Mehr Flexibilität in Bezug auf die Länge des Bachelor-Studiums

Zu den Ergebnissen des gestrigen Gesprächs im Bundesministerium für Bildung und Forschung zur Umsetzung des Bologna-Prozesses erklären der bildungspolitische Sprecher der CDU/CSU-Bundestagsfraktion, Stefan Müller MdB, und die zuständige Berichterstatterin der Fraktion im Ausschuss für Bildung, Forschung und Technikfolgenabschätzung, Anette Hübinger MdB:

Die Botschaft der gestrigen Konferenz ist klar: Niemand will das Rad zurückdrehen. Die Bologna-Reformen gehen in die richtige Richtung. Allerdings gibt es im Detail noch Einiges zu optimieren. Folgende Punkte sollen nun aufgegriffen und bearbeitet werden:
  • Die Studienstrukturreform muss mit der Erneuerung der Curricula verbunden werden.
  • Mehr Flexibilität in Bezug auf die Länge des Bachelor-Studiums. Je nach Erforderlichkeit muss auch ein Studiengang mit sieben oder acht Semestern möglich sein.

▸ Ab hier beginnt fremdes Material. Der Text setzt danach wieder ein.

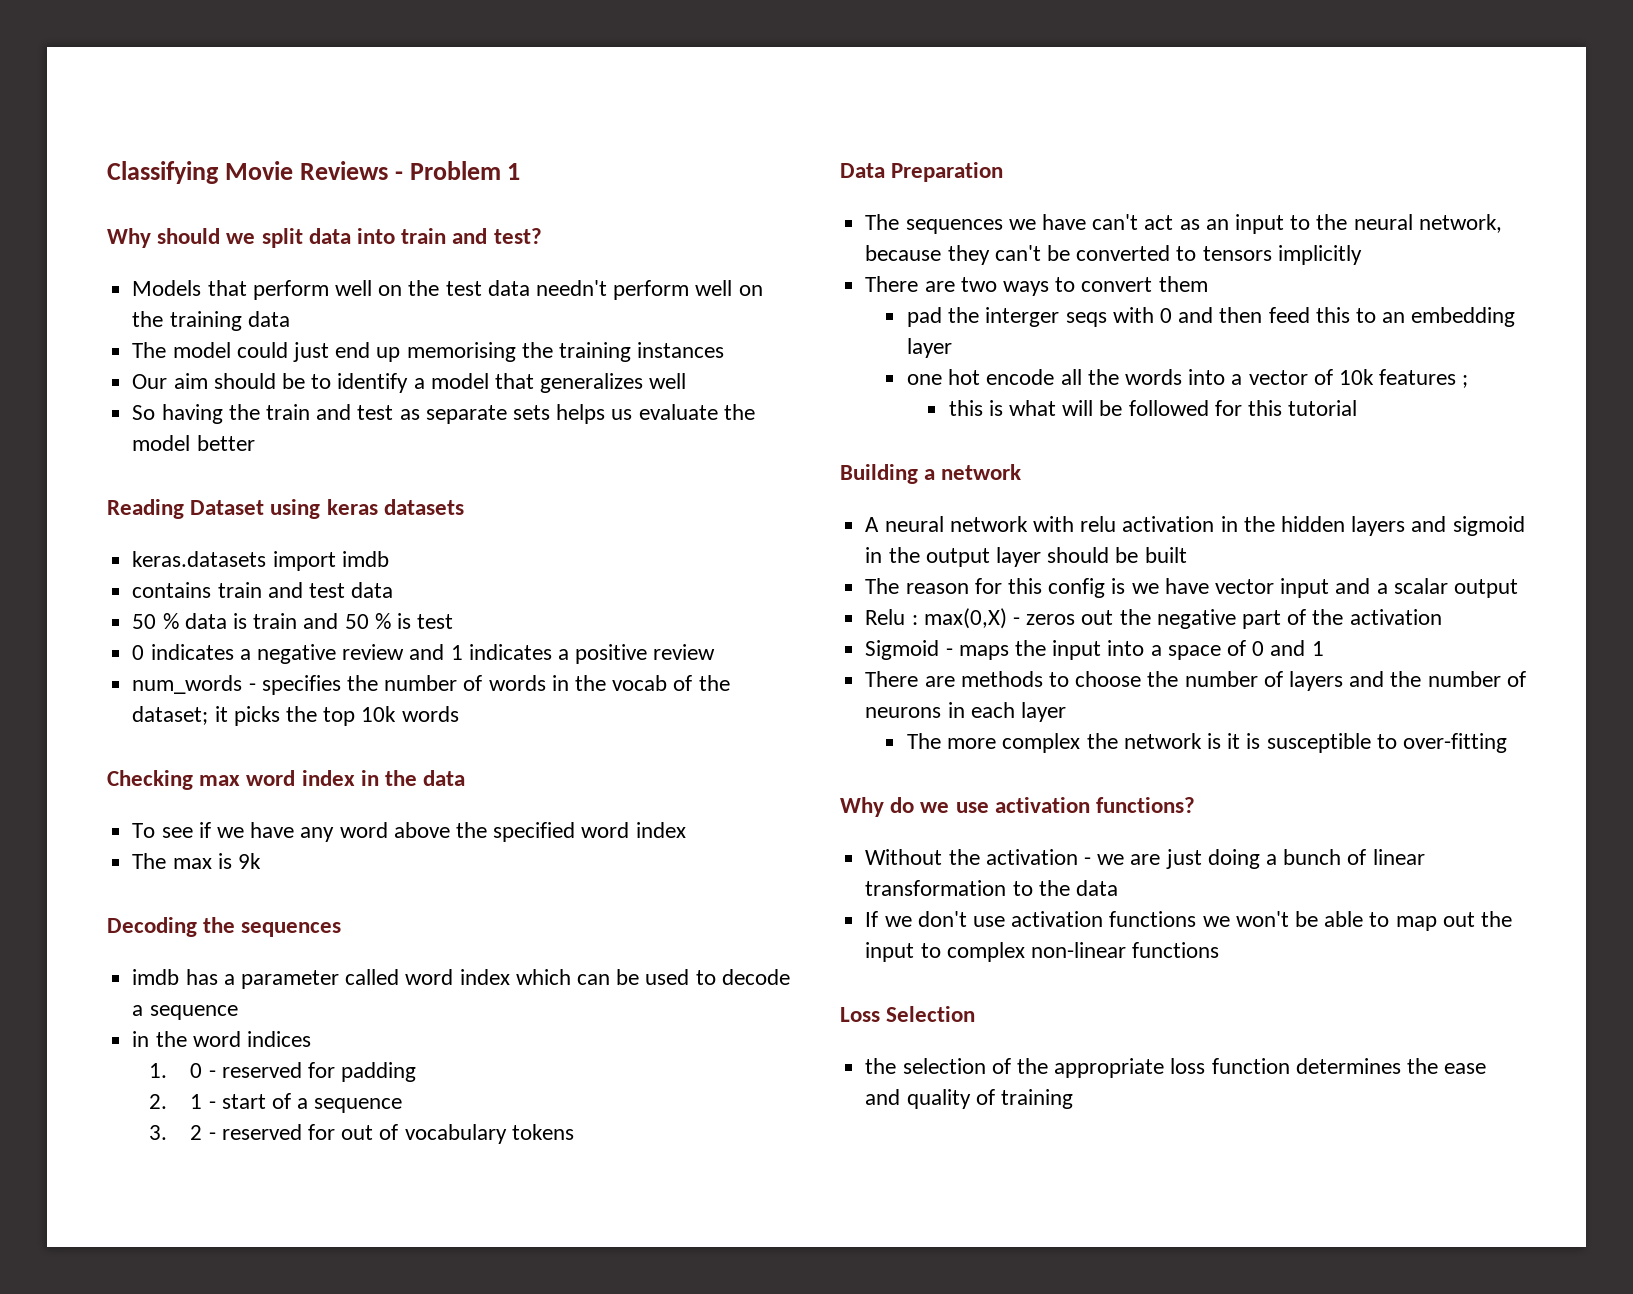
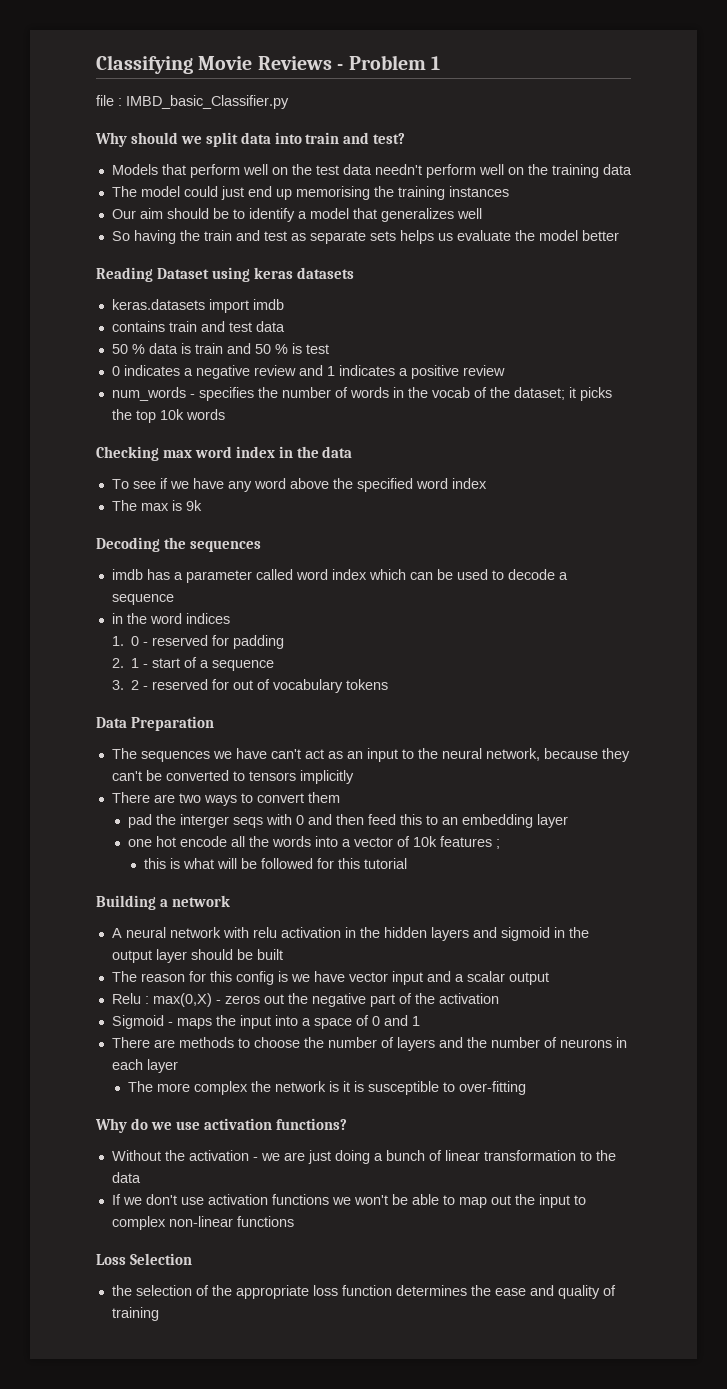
+ file : IMBD_basic_Classifier.py

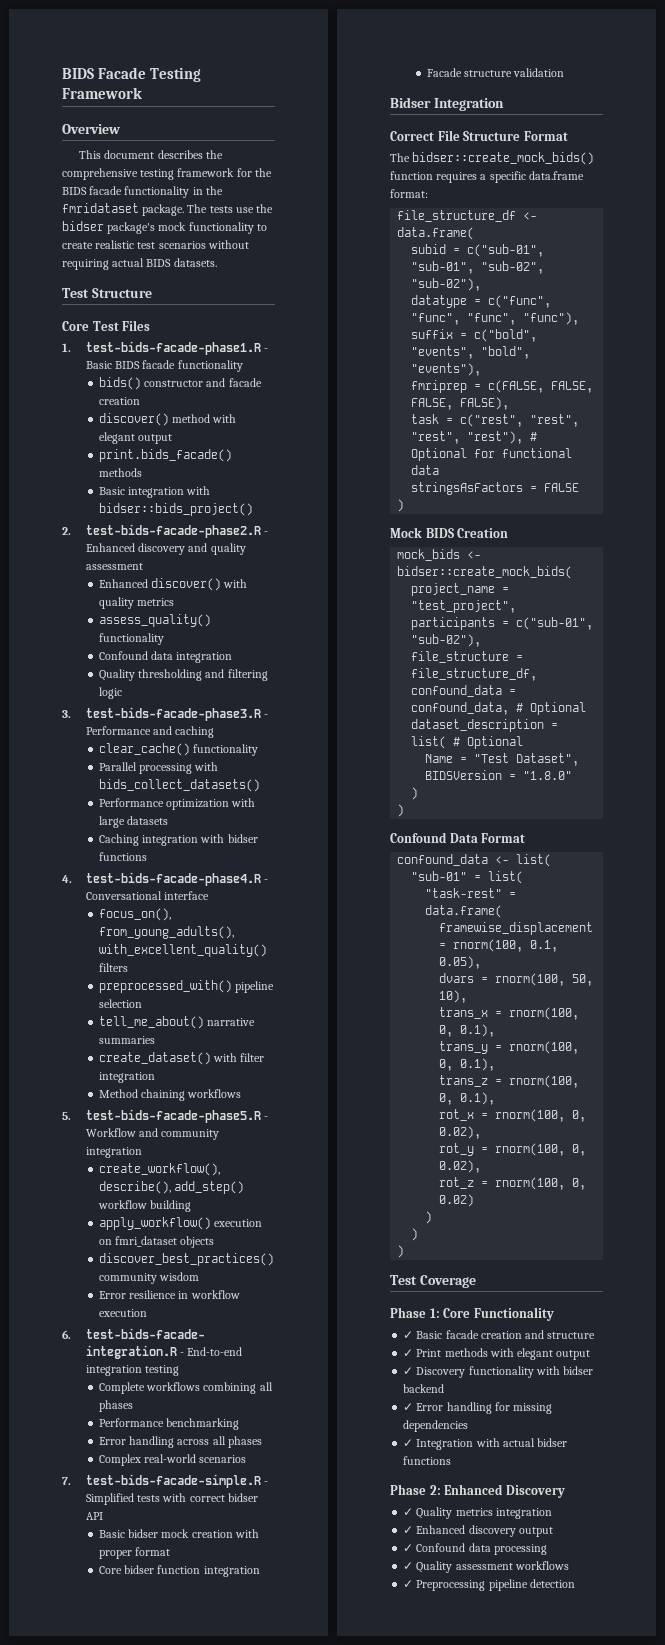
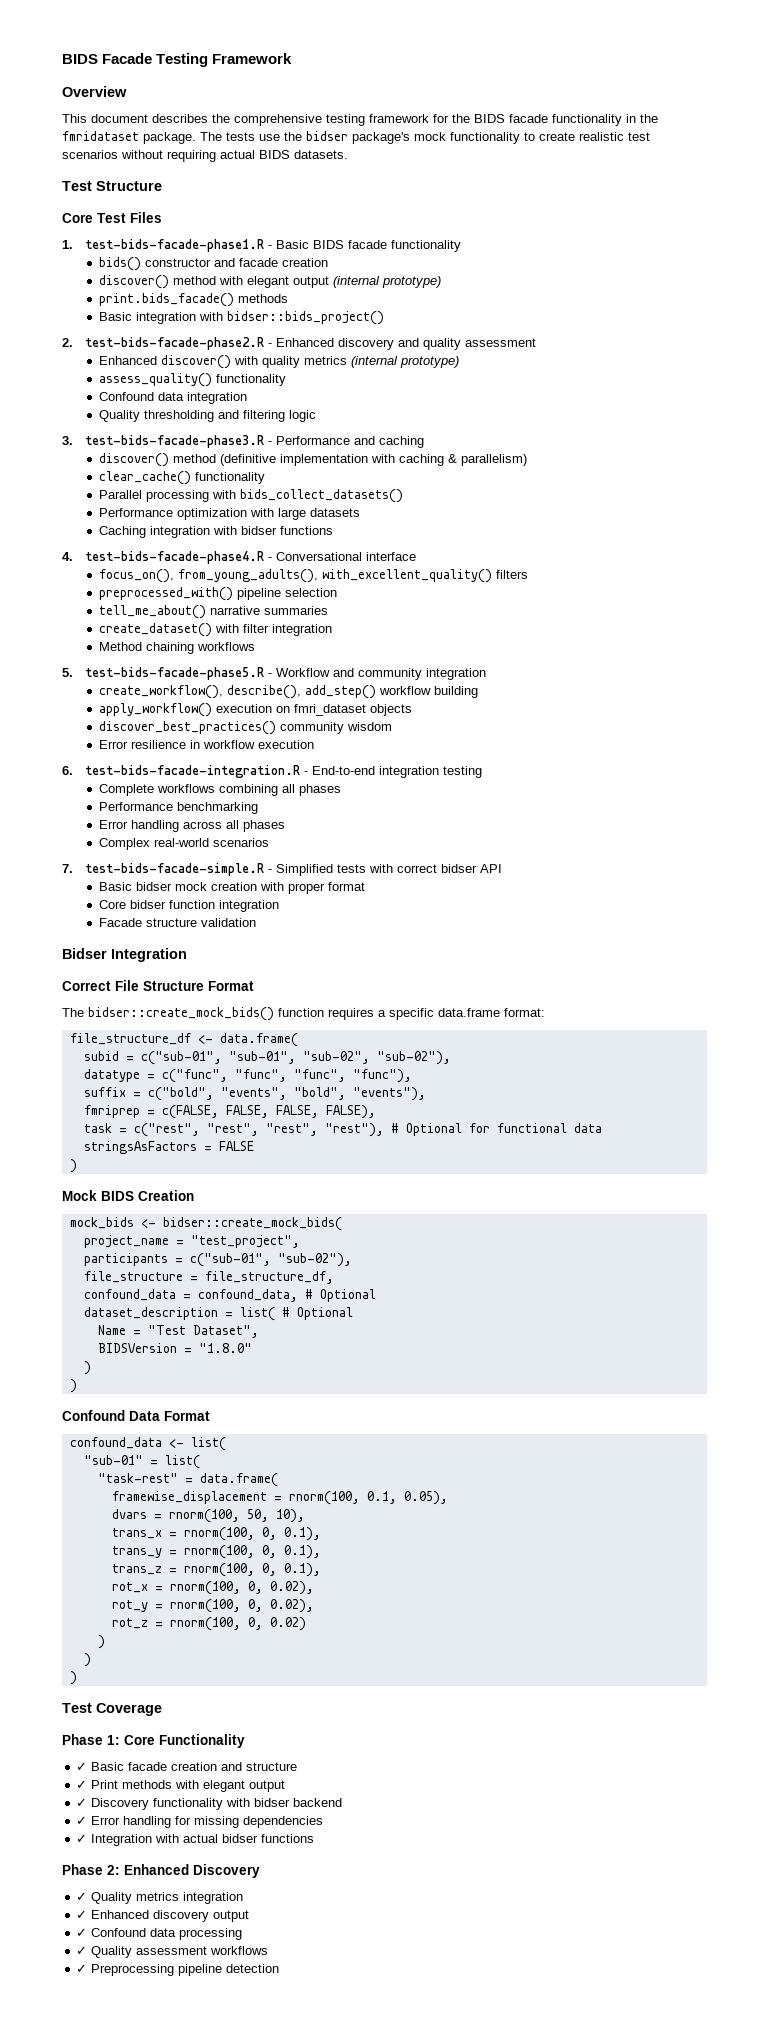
- discover() method with elegant output
+ discover() method with elegant output (internal prototype)
- Enhanced discover() with quality metrics
+ Enhanced discover() with quality metrics (internal prototype)
+ discover() method (definitive implementation with caching & parallelism)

  • Studierende sollten selbst entscheiden können, ob sie einen Master machen wollen oder nicht (keine Quotenregelung).
  • Beratung und Betreuung der Studierenden müssen verbessert werden.
  • Das Bundesministerium für Bildung und Forschung soll eine Studie in Auftrag geben, die untersucht, wo die Bachelor-Studenten nach ihrem Abschluss eine Tätigkeit finden.
Insgesamt wollen wir schnell die nötigen Verbesserungen erreichen, damit auch die aktuellen Studierenden noch davon profitieren können.